Provided information:
§

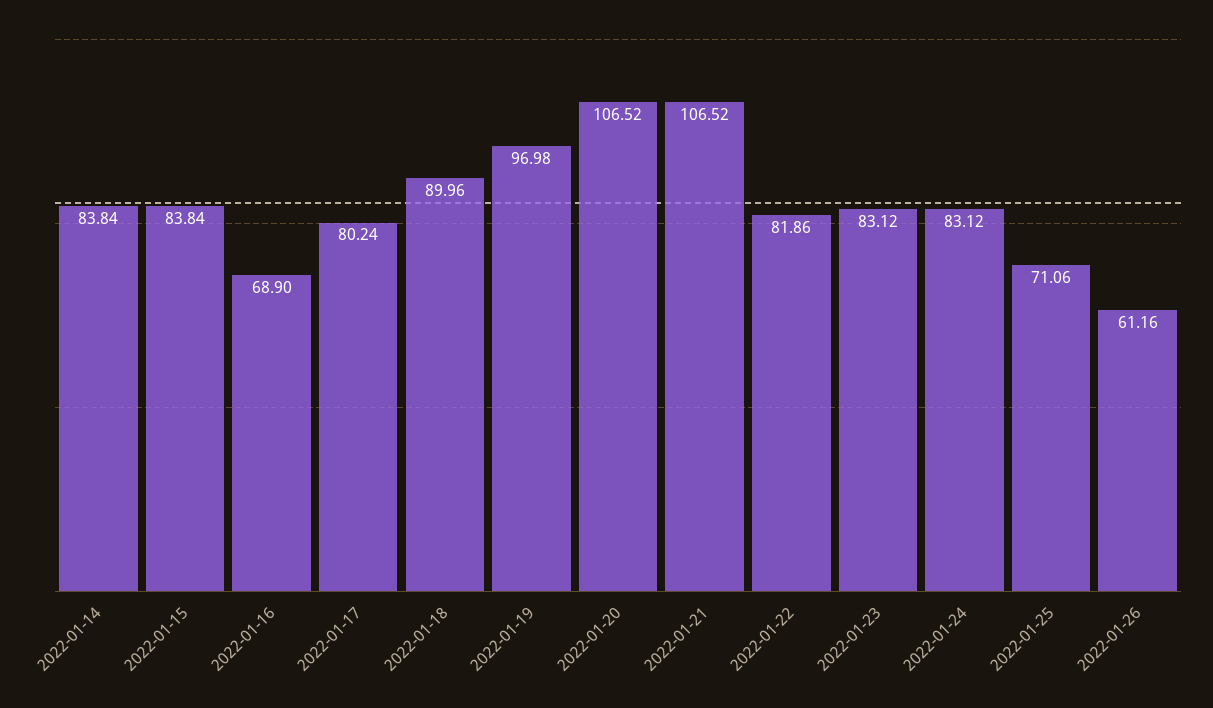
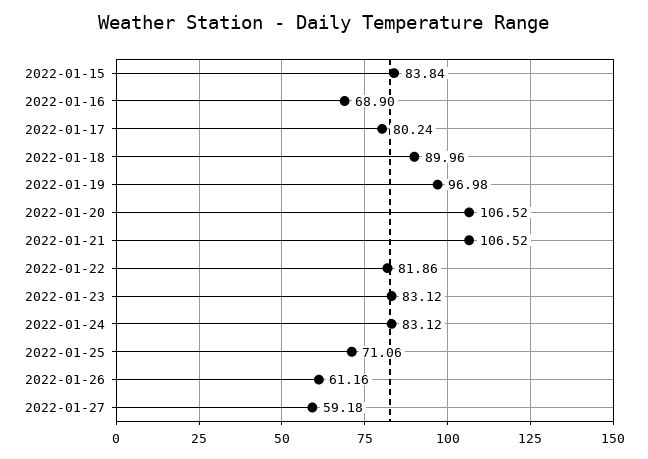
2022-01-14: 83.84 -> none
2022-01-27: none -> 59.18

§

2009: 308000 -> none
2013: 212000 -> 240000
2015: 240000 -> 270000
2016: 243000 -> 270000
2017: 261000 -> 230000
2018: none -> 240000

§

Prompt: From the records above, transcribe without alteration every line from the one with "2009: 308000 -> none" to the one with "2018: none -> 240000", inclusive.

Reply:
2009: 308000 -> none
2013: 212000 -> 240000
2015: 240000 -> 270000
2016: 243000 -> 270000
2017: 261000 -> 230000
2018: none -> 240000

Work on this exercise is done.